30% of Detroit residents receive food stamps, but 92% of Detroit’s food stamp retailers offer few or no fresh fruit or vegetables.
The average plate of food eaten in our homes or restaurants travels 1,500 miles from where the food is grown. Our food system consumes 10.3 calories of fossil fuel energy to produce 1.4 calories of food energy.”
And some good news:
There are now 8000 farm to school programs across the US. Eight years ago there were only 4. There are now 6000 farmers’ markets in the US three times as many as in 1995. 330 hospitals in the US and Canada have pledged to purchase food that is grown according to Fair Food principles.

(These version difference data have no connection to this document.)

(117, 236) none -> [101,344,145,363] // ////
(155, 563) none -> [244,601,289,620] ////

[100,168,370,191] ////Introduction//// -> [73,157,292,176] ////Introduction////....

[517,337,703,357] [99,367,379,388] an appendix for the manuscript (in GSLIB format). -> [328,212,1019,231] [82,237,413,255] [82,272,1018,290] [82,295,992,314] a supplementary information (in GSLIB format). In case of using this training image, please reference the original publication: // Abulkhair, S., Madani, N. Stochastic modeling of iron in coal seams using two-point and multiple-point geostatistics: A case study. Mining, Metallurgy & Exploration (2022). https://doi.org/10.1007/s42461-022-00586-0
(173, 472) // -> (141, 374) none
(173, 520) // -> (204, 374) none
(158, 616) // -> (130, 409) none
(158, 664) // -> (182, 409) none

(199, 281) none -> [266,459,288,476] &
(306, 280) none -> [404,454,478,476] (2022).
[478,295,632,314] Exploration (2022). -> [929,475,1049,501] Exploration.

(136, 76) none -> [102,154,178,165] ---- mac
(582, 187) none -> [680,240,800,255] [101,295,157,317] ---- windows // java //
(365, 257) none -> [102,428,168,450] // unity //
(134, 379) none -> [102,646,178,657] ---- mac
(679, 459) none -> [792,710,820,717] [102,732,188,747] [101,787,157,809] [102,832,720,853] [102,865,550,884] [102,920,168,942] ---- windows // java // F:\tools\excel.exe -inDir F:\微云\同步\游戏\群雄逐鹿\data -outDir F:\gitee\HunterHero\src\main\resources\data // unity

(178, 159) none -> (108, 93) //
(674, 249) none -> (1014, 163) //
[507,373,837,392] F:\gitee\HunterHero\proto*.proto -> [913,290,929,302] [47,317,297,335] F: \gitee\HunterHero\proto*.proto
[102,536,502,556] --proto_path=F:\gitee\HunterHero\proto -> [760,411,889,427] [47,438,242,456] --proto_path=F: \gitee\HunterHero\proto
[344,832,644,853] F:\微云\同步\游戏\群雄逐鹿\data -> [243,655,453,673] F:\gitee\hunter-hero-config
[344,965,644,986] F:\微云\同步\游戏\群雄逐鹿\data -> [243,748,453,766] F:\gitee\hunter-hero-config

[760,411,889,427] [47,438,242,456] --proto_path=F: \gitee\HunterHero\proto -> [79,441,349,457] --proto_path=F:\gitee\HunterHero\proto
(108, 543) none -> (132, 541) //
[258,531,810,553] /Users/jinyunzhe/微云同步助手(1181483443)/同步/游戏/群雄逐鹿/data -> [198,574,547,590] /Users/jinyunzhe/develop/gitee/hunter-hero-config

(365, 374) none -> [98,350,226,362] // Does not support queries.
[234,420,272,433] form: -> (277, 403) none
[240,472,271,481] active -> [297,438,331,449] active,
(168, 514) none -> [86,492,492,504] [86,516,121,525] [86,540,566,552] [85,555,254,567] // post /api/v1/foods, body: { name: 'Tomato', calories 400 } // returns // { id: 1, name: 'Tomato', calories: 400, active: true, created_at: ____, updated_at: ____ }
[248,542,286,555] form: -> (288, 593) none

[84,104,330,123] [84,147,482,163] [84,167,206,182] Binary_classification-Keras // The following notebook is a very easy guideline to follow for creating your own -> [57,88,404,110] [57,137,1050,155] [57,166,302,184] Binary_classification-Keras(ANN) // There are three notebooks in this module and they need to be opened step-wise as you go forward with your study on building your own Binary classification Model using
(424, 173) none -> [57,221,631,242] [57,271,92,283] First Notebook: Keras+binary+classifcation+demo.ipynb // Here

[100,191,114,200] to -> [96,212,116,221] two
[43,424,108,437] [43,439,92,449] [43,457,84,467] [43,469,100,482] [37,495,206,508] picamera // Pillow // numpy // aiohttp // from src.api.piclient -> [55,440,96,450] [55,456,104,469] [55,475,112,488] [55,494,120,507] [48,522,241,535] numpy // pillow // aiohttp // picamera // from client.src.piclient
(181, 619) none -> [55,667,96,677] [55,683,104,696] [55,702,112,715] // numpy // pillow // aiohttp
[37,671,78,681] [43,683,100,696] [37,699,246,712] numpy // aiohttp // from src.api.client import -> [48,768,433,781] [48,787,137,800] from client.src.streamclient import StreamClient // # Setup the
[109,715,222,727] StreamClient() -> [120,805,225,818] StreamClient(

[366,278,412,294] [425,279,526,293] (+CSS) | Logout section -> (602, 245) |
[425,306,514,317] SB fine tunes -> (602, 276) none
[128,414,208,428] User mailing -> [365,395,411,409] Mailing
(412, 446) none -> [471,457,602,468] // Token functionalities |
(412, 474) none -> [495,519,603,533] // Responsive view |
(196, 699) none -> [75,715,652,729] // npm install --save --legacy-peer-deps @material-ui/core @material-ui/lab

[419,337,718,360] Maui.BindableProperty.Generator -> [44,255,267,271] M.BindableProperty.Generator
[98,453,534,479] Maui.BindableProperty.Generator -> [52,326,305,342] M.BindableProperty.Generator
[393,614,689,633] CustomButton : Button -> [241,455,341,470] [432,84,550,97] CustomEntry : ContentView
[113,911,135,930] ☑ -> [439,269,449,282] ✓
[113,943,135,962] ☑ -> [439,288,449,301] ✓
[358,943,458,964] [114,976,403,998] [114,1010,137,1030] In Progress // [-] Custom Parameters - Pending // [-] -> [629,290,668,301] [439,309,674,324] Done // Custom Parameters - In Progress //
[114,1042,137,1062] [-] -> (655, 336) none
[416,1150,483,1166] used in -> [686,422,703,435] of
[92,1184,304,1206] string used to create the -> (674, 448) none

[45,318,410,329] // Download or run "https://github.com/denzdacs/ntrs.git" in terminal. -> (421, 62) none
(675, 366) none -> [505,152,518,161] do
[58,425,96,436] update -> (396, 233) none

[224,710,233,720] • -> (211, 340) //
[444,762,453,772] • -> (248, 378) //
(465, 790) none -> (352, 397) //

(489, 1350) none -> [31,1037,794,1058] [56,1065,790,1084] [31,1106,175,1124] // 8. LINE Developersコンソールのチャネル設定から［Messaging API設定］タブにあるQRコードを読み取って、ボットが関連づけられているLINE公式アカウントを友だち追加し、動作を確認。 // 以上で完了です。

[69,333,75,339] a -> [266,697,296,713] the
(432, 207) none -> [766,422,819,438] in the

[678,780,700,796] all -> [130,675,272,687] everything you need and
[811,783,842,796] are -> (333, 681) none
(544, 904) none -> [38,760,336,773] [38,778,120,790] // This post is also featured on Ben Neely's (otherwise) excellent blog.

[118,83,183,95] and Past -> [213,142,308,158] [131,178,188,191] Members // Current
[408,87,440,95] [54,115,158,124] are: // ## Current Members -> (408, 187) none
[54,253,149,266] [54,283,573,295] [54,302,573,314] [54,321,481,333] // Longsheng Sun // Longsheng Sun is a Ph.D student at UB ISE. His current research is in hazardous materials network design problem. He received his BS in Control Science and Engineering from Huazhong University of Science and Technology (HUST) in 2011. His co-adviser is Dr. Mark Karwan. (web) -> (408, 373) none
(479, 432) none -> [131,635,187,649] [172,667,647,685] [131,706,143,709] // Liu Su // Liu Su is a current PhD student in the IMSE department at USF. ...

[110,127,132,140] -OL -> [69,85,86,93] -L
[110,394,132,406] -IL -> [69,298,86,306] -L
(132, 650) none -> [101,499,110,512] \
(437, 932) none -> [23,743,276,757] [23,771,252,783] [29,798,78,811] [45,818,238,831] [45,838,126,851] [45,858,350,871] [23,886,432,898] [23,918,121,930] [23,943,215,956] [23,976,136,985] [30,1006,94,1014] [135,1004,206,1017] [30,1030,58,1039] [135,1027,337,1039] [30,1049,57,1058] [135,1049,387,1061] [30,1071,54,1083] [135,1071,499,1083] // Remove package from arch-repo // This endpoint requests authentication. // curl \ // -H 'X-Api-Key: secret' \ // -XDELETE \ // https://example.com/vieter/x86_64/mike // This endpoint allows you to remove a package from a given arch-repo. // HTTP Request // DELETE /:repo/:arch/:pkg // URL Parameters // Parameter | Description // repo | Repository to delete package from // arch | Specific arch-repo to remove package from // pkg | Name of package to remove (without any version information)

In recent years a number of books and films have documented the dangers of our current food system, and a number of those have been featured on Free forum. Just as you can’t alter the course of climate change by simply switching to efficient light bulbs, today’s guests believe that you can’t fix the broken food system by simply growing a backyard garden. It requires redesigning our food system.
My first guest, ORAN HESTERMAN has a new book FAIR FOOD, a guide to changing not only what we eat, but how our food is grown, packaged, delivered, marketed and sold. Hesterman opens the book talking about Detroit, Michigan, an unlikely beacon of hope in the fight for fair food.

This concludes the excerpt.